One experience that helped save our marriage and enabled us to understand each other was learning about the four basic temperaments: Sanguine, Choleric, Melancholy, and Phlegmatic.

Have you ever wondered why your wife burns whatever she cooks, loses her purse, and can’t remember where she parks? Maybe your husband shows no emotion when plans go haywire and doesn’t care when he has a black sock on one foot and a blue one on the other. Your spouse might be friendly but forgetful, dependable but moody, or confident but a little impatient. Depending on the situation, he or she might exhibit little quirks that make you want to ask, “What planet are you from?

Studying the temperaments, which first originated with the theory of the Greek historian Hippocrates (460-370 BC), gave us insight into the behavior of our children and helped us see others in a whole new light.
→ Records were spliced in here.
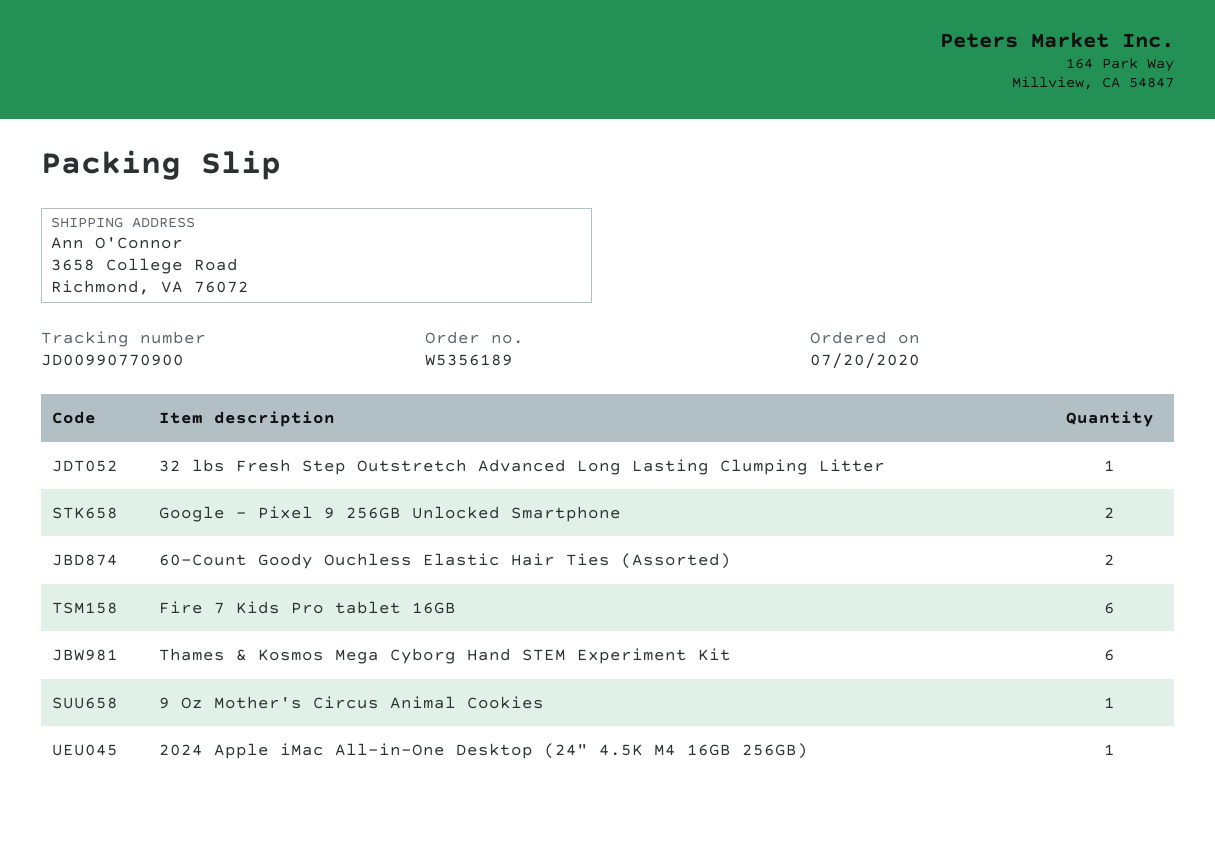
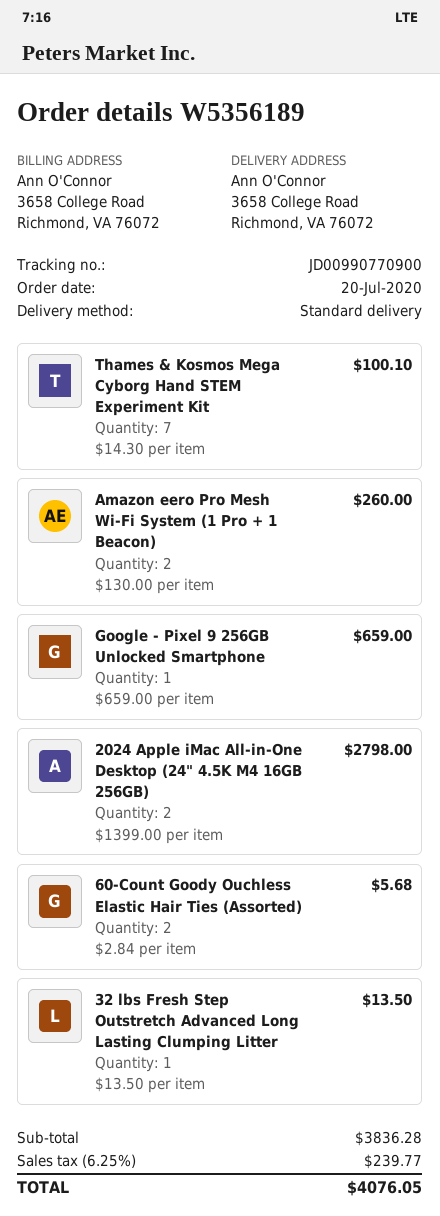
Google - Pixel 9 256GB Unlocked Smartphone: 2 -> 1
Fire 7 Kids Pro tablet 16GB: 6 -> none
Thames & Kosmos Mega Cyborg Hand STEM Experiment Kit: 6 -> 7
9 Oz Mother's Circus Animal Cookies: 1 -> none
2024 Apple iMac All-in-One Desktop (24" 4.5K M4 16GB 256GB): 1 -> 2
Amazon eero Pro Mesh Wi-Fi System (1 Pro + 1 Beacon): none -> 2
If you’re struggling to comprehend your spouse’s thoughts and behavior, let’s look briefly at the temperaments, along with a few of the strengths and weaknesses of each.

Sanguine (Extrovert/Talker/Optimist)
  • Strengths: bubbly, outgoing, sincere, enthusiastic, friendly, talkative
  • Weaknesses: scatterbrained, forgetful, naïve, disorganized, talkative
Melancholy (Introvert/Thinker/Pessimist)
  • Strengths: detailed, loyal, dependable, creative, analytical
  • Weaknesses: perfectionistic, sensitive, critical, negative, moody
Choleric (Extrovert/Doer/Optimist)
  • Strengths: confident, independent, self-sufficient, capable leader
  • Weaknesses: bossy, impatient, indifferent, rash, lacks compassion
Phlegmatic (Introvert/Watcher/Pessimist)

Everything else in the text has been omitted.